How to complete this task: Make an exact copy of the lines from the top of the entries below through the line with "Charisma 1ct Aquamarine Heart 9ct Yellow". Leave all pictures out.

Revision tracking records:
# # # #

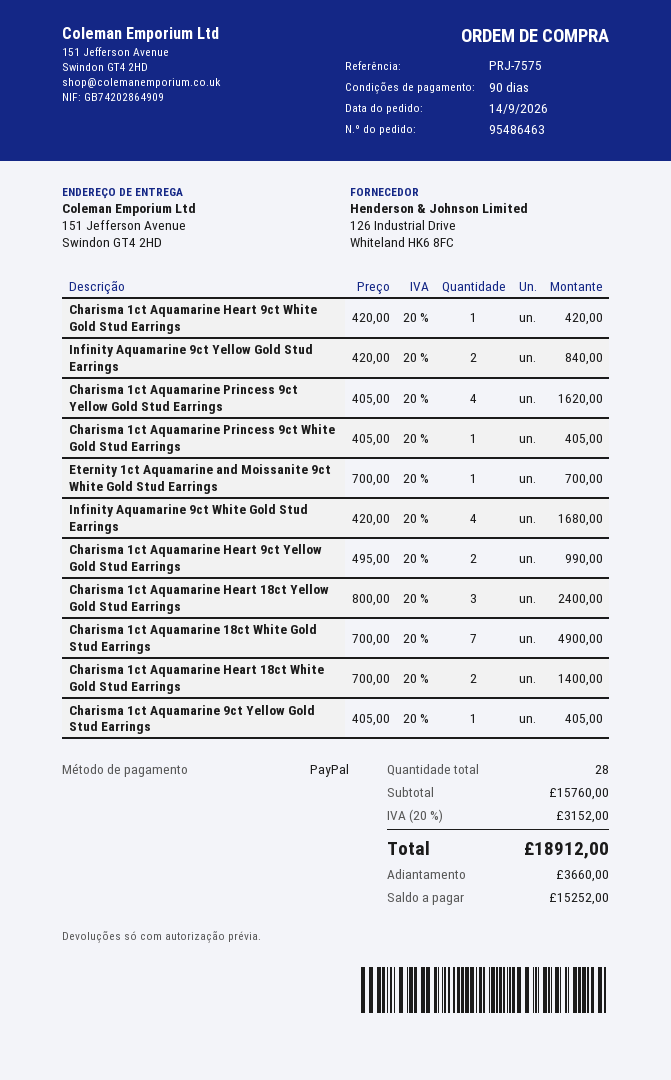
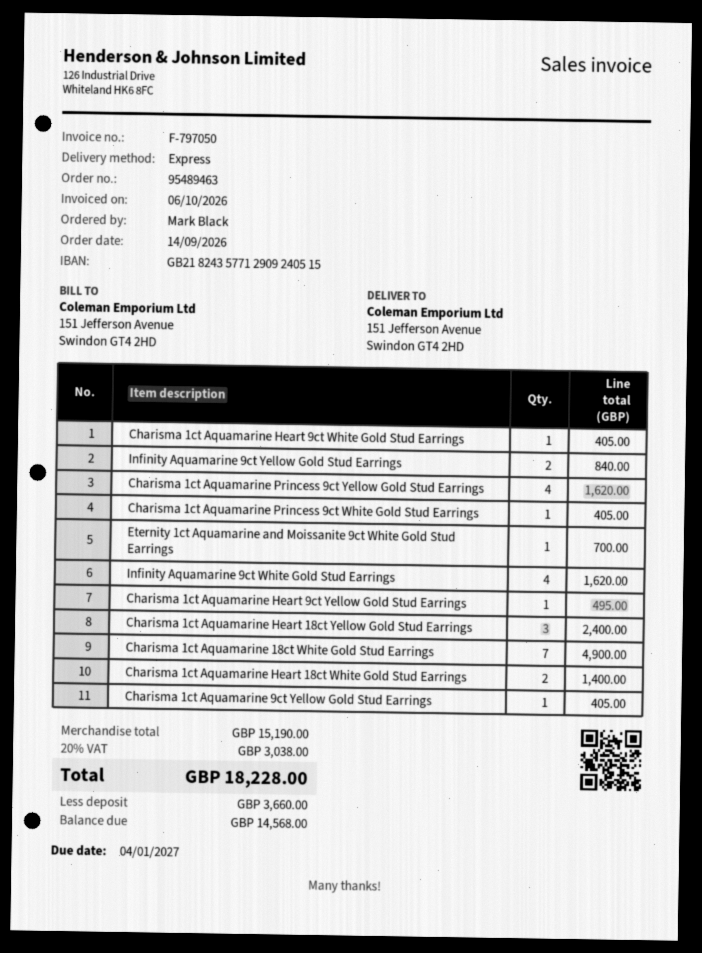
order number: 95486463 -> 95489463
Charisma 1ct Aquamarine Heart 9ct White Gold Stud Earrings: 1 for 420.00 -> 1 for 405.00
Infinity Aquamarine 9ct White Gold Stud Earrings: 4 for 1680.00 -> 4 for 1620.00
Charisma 1ct Aquamarine Heart 9ct Yellow Gold Stud Earrings: 2 for 990.00 -> 1 for 495.00
subtotal: 15760.00 -> 15190.00
tax: 20% = 3152.00 -> 20% = 3038.00
total: 18912.00 -> 18228.00
balance: 15252.00 -> 14568.00

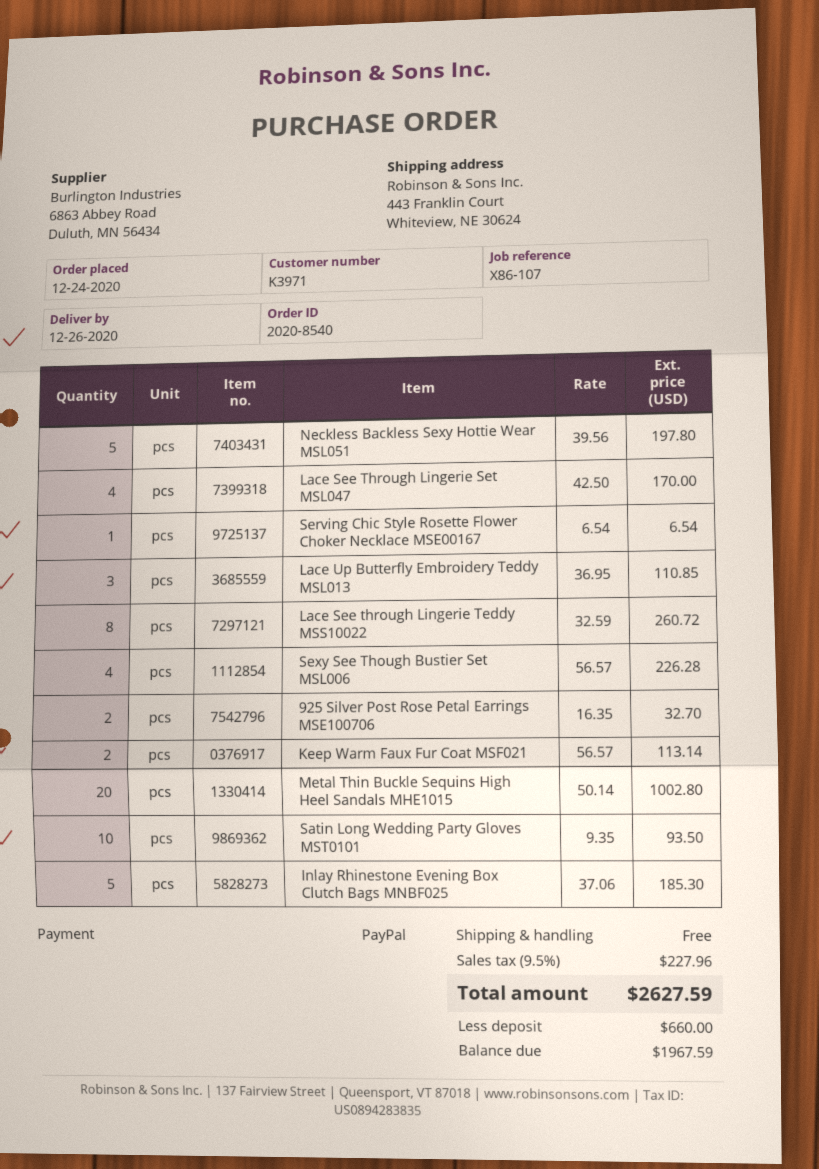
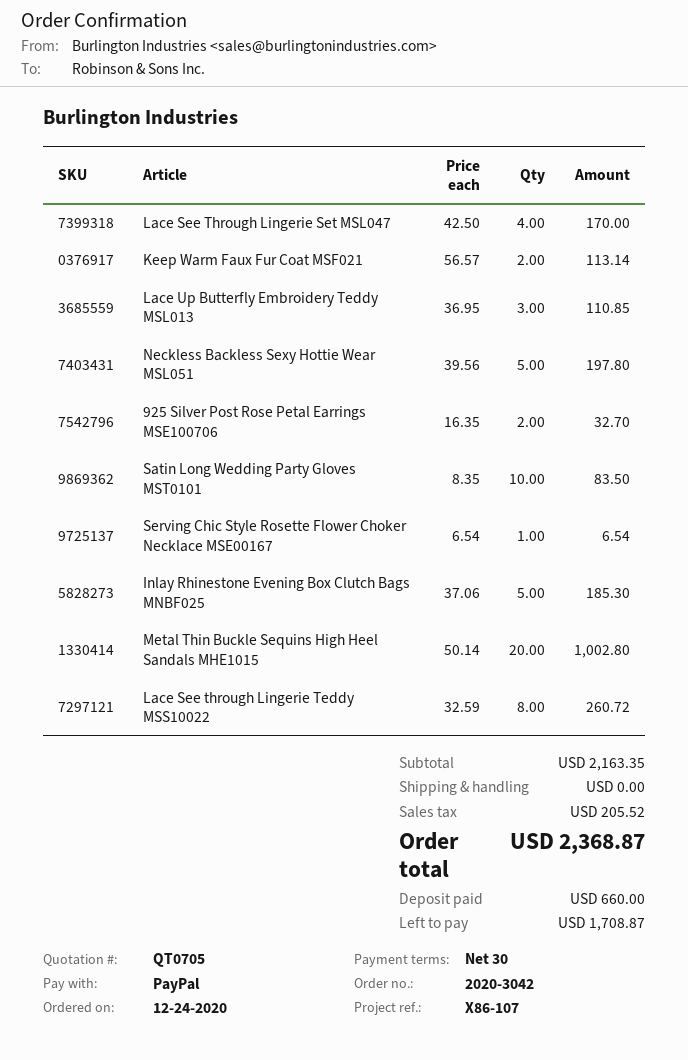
order number: 2020-8540 -> 2020-3042
Sexy See Though Bustier Set MSL006: 4 x 56.57 = 226.28 -> none
Satin Long Wedding Party Gloves MST0101: 10 x 9.35 = 93.50 -> 10 x 8.35 = 83.50
tax: 227.96 -> 205.52
total: 2627.59 -> 2368.87
balance: 1967.59 -> 1708.87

# # # #

Result for this exercise:
order number: 95486463 -> 95489463
Charisma 1ct Aquamarine Heart 9ct White Gold Stud Earrings: 1 for 420.00 -> 1 for 405.00
Infinity Aquamarine 9ct White Gold Stud Earrings: 4 for 1680.00 -> 4 for 1620.00
Charisma 1ct Aquamarine Heart 9ct Yellow Gold Stud Earrings: 2 for 990.00 -> 1 for 495.00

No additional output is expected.